[Stored dataset items]
Content starts

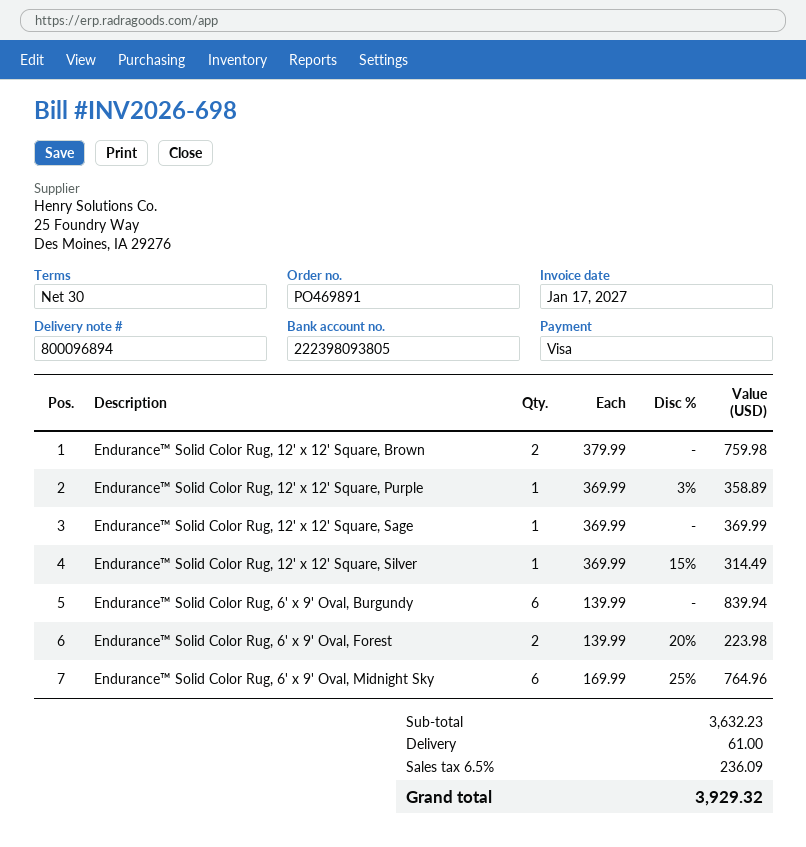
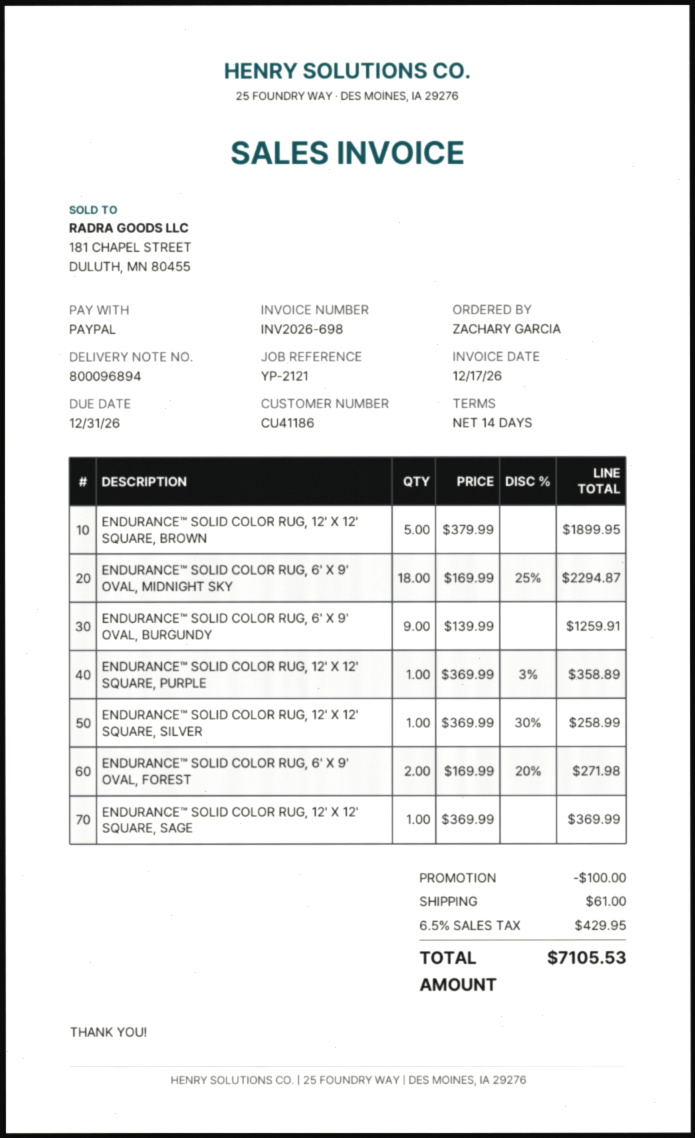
invoice date: 2027-01-17 -> 2026-12-17
payment terms: 30 days -> 14 days
payment method: Visa -> PayPal
Endurance™ Solid Color Rug, 12' x 12' Square, Brown: 2 x 379.99 = 759.98 -> 5 x 379.99 = 1899.95
Endurance™ Solid Color Rug, 12' x 12' Square, Silver: 1 x 369.99 - 15% = 314.49 -> 1 x 369.99 - 30% = 258.99
Endurance™ Solid Color Rug, 6' x 9' Oval, Burgundy: 6 x 139.99 = 839.94 -> 9 x 139.99 = 1259.91
Endurance™ Solid Color Rug, 6' x 9' Oval, Forest: 2 x 139.99 - 20% = 223.98 -> 2 x 169.99 - 20% = 271.98
Endurance™ Solid Color Rug, 6' x 9' Oval, Midnight Sky: 6 x 169.99 - 25% = 764.96 -> 18 x 169.99 - 25% = 2294.87
discount: none -> 100.00
tax: 6.5% = 236.09 -> 6.5% = 429.95
total: 3929.32 -> 7105.53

Content ends

**ACTIVITY**
Every line from the one containing "Endurance™ Solid Color Rug, 6' x 9' Oval, Midnight" through the final line of the data above is to be restated word for word, and nothing more.

**COMPLETED EXERCISE**
Endurance™ Solid Color Rug, 6' x 9' Oval, Midnight Sky: 6 x 169.99 - 25% = 764.96 -> 18 x 169.99 - 25% = 2294.87
discount: none -> 100.00
tax: 6.5% = 236.09 -> 6.5% = 429.95
total: 3929.32 -> 7105.53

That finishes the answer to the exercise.